By Fred Bove, M.D., Ph.D.

A diver with a full wetsuit is diving in cold water. When he pulls the hood out from his ear to relieve a pressure difference, he notices the surface tilting and his buddies see that he is spinning in the water. The spinning sensation caused by the cold water entering his ear canal disappears in about three minutes.

Another diver is descending to about 10 feet and having difficulty clearing her left ear. After a forceful Valsalva maneuver, she develops a sudden sensation of dizziness with a feeling of spinning and a loud buzzing sound in the ear. She ascends but the feeling of dizziness persists and she breaks out in a sweat, becomes nauseated and she can’t hear in her left ear.

A third diver has some difficulty clearing his ears on descent but gets to the bottom at 60 feet feeling normal. At 15 feet during his ascent, however, he develops a feeling of nausea, the surface begins to turn and, when he reaches the surface, he vomits, turns pale and breaks out in a cold sweat. To be comfortable he must lie still on the boat deck for a hour, until all the symptoms disappear.

All of these divers experienced an episode of vertigo, owing to a pressure effect on the middle ear. The first diver created a temperature difference between the two inner ear balance organs, thus causing a sensation of imbalance. The brain’s effort to correct the misperceived imbalance caused vertigo. When the water in the ear canal warmed up to body temperature, the confusing imbalance disappeared and sensation returned to normal.

The second diver caused the round window in the inner ear to rupture by performing a forceful Valsalva maneuver. When the pressure in the middle ear is below ambient pressure (the eustachian tube is blocked), a Valsalva maneuver will raise the pressure withing the inner ear fluid and cause the round window to rupture. The loss of inner ear fluid through the torn round window caused a sensation of imbalance and the brain attempted to oppose the sensation of falling.

The third diver was a victim of alternobaric vertigo. This occurs when the two middle ears do not ventilate equally on ascent. The pressure imbalance produces an unequal stimulation of the balance mechanism, a sensation of imbalance and an effort to correct it by motion of the body. Imbalance of the vestibular organs of the inner ear causes the feeling of motion. Abnormal stimulation of these organs by erratic motion of the head will cause motion sickness. When these organs are abnormally stimulated while diving, they will produce nausea and a cold sweat along with dizziness or spinning.

None of these scenarios require recompression but injury to the nerves of the vestibular organ (eighth cranial nerve) owing to decompression sickness can also cause vertigo and would require recompression treatment.

A diver attempting to walk while vertigo is still present after a dive will often have an unsteady gait and may fall; he may look as if he’s had too much to drink. When vertigo is present, visual clues can be used to improve balance; when the eyes are closed, the vertigo may become more severe. Visual information on body position usually overrides the false sensation of motion that occurs with vertigo. Sailors are taught to fix their vision on a landbased marker to avoid motion sickness.

The inner ear is made up of the organs that detect sound (the cochlea) and the organs that detect motion and position of the body (utricle, saccule, semicircular canals). These organs are susceptible to injury from barotrauma and from decompression sickness. Injury to areas of the brain involved with the sensations of position and balance can also cause vertigo. Infection of the inner ear from a virus will cause severe vertigo, often associated with vomiting.

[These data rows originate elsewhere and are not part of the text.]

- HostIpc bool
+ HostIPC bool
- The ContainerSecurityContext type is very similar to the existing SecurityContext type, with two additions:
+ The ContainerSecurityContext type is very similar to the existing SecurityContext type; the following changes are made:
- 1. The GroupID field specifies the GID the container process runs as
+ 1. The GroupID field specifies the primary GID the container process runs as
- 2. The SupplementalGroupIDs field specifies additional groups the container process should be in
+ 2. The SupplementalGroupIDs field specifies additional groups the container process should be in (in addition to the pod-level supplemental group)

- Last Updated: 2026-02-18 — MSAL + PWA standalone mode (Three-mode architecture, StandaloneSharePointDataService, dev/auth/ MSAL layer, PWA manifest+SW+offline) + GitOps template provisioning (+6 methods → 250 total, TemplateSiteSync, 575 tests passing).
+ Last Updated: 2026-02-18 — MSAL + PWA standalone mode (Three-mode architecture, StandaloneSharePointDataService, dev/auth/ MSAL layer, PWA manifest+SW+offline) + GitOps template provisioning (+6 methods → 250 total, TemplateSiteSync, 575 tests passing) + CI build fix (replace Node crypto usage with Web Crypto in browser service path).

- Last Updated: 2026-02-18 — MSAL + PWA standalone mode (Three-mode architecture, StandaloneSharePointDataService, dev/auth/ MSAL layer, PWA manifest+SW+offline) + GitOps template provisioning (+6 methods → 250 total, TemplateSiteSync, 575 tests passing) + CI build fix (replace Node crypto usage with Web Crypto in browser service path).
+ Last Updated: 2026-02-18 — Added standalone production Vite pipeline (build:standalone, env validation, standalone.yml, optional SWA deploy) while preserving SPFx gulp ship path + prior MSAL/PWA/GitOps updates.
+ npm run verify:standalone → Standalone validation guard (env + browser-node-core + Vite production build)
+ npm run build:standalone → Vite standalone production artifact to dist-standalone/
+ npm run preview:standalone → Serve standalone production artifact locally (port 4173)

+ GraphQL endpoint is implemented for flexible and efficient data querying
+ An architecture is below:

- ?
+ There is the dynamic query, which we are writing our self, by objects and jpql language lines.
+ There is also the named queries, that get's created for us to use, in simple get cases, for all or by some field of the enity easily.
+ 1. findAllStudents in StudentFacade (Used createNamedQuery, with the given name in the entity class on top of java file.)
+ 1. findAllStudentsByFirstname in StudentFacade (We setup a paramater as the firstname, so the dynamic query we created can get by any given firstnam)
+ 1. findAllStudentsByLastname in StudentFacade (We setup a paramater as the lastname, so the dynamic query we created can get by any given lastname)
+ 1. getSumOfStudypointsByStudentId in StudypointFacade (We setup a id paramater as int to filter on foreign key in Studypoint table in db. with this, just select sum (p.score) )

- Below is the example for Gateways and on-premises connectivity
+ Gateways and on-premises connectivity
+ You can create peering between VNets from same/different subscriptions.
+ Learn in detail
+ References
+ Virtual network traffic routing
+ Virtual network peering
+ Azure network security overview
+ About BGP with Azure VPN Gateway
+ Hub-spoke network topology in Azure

This viral illness (acute labrinthitis) is one of the most unpleasant, causing total disability for several days owing to the need to remain absolutely motionless until it is over.

Pressure effects on the inner ear, particularly the balance organs, are a common cause of vertigo. These problems have plagued aviators, astronauts and divers for many years. In addition, many millions of people are susceptible to motion sickness in automobiles, airplanes or boats. Because vertigo and its associated symptoms of nausea, sweating and pale skin are common in diving, this disorder is often considered a manifestation of decompression sickness and leads to treatment in a hyperbaric chamber. However, most of the vertigo associated with diving is not caused by decompression sickness and is more likely owing to benign causes such as thermal stimulation or alternobaric vertigo. Divers with previous disorders of the inner ear, such as acute labrinthitis, may have increased sensitivity to pressure or motion and are prone to vertigo during or after diving.

Treatment of vertigo associated with diving should be based on an understanding of its cause. A ruptured round window should be evaluated by an ear, nose and throat specialist, while most causes of benign vertigo can be treated with an antihistamine. Vertigo caused by decompression sickness, although rare, should be treated by recompression therapy. Vertigo caused by thermal imbalance on the ears is usually transient and should disappear in a few minutes.

When vertigo occurs in the water, there may be severe nausea and vomiting. Divers should be prepared to use visual clues (bubbles, surface, other divers) or tactile clues (holding on to a fixed structure) to overcome the feeling of vertigo. They should also be prepared to handle a bout of vomiting underwater.

Some forethought and understanding will prevent a serious accident should you experience vertigo underwater.